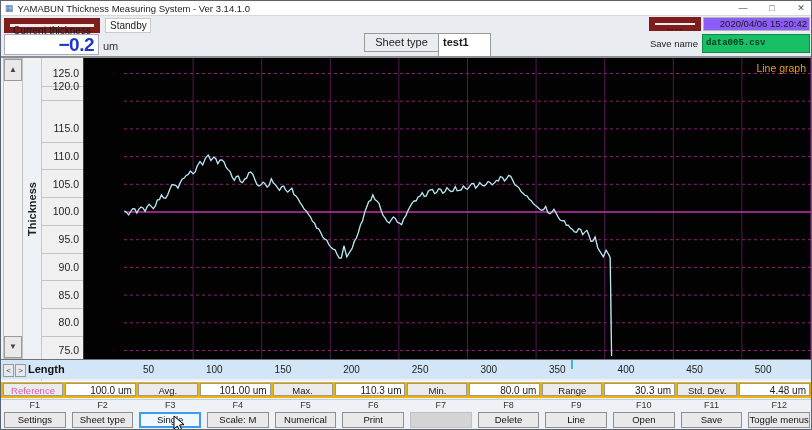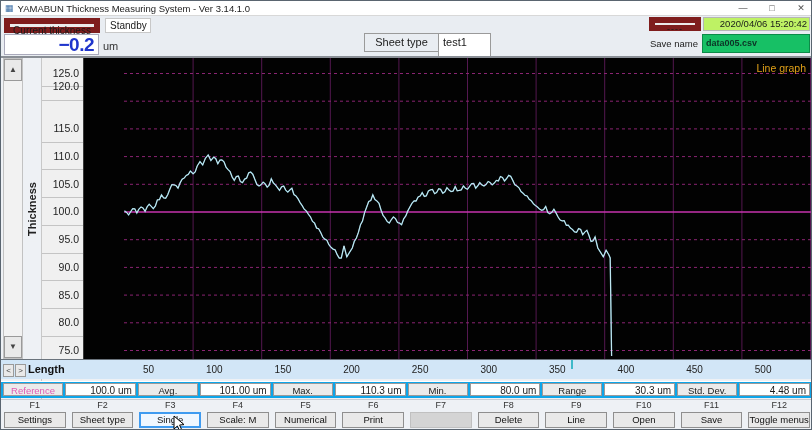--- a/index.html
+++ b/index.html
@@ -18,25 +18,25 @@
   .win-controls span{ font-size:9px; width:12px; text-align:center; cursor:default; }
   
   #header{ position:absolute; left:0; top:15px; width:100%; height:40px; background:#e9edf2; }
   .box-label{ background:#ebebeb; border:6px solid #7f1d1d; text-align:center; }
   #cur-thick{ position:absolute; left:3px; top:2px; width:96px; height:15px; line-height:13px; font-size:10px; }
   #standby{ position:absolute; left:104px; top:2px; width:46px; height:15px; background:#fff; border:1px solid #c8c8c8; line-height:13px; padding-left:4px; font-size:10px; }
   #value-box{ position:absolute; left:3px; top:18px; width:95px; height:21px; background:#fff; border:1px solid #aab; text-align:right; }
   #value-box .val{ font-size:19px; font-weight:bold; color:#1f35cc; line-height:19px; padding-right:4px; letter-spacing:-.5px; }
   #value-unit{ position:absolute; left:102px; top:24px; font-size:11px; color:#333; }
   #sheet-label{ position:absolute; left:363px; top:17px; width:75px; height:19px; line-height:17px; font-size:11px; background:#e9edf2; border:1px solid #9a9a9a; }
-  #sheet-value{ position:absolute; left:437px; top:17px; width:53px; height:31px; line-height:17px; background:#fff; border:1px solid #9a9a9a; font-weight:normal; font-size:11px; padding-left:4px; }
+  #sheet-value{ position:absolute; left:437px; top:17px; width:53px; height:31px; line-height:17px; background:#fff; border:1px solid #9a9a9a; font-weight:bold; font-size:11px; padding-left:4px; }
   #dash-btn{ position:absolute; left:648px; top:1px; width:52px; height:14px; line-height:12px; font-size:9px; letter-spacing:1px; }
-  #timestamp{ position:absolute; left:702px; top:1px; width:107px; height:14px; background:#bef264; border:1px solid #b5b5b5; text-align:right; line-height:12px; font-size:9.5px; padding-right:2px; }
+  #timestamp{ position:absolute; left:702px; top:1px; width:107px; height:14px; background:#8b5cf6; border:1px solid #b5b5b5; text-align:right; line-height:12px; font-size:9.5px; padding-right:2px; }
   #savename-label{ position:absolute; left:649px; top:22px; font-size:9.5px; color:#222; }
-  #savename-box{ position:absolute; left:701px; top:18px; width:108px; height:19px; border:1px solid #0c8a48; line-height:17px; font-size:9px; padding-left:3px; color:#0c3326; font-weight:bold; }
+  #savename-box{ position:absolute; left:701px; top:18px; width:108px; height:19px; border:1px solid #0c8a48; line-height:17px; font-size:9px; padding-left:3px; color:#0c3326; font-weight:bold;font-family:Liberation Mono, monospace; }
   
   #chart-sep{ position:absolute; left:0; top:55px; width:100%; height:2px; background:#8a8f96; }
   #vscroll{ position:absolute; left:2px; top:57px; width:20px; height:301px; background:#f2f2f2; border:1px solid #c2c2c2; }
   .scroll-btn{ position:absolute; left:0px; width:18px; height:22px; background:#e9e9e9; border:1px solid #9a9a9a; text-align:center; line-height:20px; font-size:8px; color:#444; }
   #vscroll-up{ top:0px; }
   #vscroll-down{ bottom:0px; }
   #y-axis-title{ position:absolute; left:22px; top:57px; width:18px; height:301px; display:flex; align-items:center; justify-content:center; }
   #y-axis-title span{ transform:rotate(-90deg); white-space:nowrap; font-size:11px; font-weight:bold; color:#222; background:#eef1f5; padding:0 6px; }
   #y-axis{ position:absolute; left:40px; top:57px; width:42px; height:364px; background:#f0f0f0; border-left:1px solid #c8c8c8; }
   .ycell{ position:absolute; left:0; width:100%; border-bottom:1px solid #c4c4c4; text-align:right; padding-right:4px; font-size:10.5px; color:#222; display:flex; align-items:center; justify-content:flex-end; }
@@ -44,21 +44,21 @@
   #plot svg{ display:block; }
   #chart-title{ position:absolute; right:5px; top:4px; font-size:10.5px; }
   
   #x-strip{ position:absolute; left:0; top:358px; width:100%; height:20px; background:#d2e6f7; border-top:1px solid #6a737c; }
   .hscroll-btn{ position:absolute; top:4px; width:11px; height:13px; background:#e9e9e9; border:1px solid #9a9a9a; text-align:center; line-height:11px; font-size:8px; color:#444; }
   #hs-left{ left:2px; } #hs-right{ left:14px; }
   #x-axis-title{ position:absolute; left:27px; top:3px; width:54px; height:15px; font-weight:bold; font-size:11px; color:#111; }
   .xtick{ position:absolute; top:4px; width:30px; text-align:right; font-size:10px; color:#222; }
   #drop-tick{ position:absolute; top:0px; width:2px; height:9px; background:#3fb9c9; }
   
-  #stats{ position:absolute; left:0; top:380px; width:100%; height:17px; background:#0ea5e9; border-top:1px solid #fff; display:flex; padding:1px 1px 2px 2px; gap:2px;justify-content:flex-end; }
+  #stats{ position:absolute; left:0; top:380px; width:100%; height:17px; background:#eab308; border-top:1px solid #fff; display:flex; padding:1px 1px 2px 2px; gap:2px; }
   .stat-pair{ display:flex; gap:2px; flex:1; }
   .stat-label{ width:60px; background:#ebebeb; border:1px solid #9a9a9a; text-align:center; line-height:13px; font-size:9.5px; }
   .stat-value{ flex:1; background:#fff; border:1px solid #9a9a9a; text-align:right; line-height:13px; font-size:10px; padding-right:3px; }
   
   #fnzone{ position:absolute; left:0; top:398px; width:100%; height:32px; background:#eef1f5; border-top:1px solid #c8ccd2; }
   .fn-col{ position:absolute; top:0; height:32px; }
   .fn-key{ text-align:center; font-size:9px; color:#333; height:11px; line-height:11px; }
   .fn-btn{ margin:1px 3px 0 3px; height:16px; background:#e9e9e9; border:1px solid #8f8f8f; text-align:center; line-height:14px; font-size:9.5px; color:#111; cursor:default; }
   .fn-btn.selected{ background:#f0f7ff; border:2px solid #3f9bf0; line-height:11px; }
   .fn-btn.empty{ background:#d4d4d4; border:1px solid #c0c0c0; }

++++++

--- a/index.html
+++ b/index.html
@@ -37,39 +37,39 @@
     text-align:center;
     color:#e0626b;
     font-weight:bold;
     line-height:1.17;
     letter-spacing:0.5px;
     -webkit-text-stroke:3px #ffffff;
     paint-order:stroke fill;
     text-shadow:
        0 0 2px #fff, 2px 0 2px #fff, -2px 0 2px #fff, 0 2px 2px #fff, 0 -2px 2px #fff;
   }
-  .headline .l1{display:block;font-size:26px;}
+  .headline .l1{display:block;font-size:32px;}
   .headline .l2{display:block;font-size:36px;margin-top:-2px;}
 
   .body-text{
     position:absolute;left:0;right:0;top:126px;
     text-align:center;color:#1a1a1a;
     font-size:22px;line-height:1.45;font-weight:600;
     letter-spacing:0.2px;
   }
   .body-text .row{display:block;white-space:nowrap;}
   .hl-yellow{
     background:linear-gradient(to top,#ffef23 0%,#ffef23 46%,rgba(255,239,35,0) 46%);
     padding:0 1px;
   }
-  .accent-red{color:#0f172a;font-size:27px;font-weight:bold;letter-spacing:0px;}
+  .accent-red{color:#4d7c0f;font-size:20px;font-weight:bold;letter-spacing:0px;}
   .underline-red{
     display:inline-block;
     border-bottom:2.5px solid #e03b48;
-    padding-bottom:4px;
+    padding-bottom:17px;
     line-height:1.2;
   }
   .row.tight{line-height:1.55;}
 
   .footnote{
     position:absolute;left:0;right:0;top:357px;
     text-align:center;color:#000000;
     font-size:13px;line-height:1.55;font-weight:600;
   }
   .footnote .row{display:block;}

++++++

● **INSTRUCTIONS TO FOLLOW**
The reply should consist solely of the lines above from the one that has "transform:rotate(-90deg); white-space:nowrap; font-size:11px;" through the one that has "display:flex; gap:2px; flex:1;", reproduced exactly.

● **EXERCISE SOLUTION**
   #y-axis-title span{ transform:rotate(-90deg); white-space:nowrap; font-size:11px; font-weight:bold; color:#222; background:#eef1f5; padding:0 6px; }
   #y-axis{ position:absolute; left:40px; top:57px; width:42px; height:364px; background:#f0f0f0; border-left:1px solid #c8c8c8; }
   .ycell{ position:absolute; left:0; width:100%; border-bottom:1px solid #c4c4c4; text-align:right; padding-right:4px; font-size:10.5px; color:#222; display:flex; align-items:center; justify-content:flex-end; }
@@ -44,21 +44,21 @@
   #plot svg{ display:block; }
   #chart-title{ position:absolute; right:5px; top:4px; font-size:10.5px; }
   
   #x-strip{ position:absolute; left:0; top:358px; width:100%; height:20px; background:#d2e6f7; border-top:1px solid #6a737c; }
   .hscroll-btn{ position:absolute; top:4px; width:11px; height:13px; background:#e9e9e9; border:1px solid #9a9a9a; text-align:center; line-height:11px; font-size:8px; color:#444; }
   #hs-left{ left:2px; } #hs-right{ left:14px; }
   #x-axis-title{ position:absolute; left:27px; top:3px; width:54px; height:15px; font-weight:bold; font-size:11px; color:#111; }
   .xtick{ position:absolute; top:4px; width:30px; text-align:right; font-size:10px; color:#222; }
   #drop-tick{ position:absolute; top:0px; width:2px; height:9px; background:#3fb9c9; }
   
-  #stats{ position:absolute; left:0; top:380px; width:100%; height:17px; background:#0ea5e9; border-top:1px solid #fff; display:flex; padding:1px 1px 2px 2px; gap:2px;justify-content:flex-end; }
+  #stats{ position:absolute; left:0; top:380px; width:100%; height:17px; background:#eab308; border-top:1px solid #fff; display:flex; padding:1px 1px 2px 2px; gap:2px; }
   .stat-pair{ display:flex; gap:2px; flex:1; }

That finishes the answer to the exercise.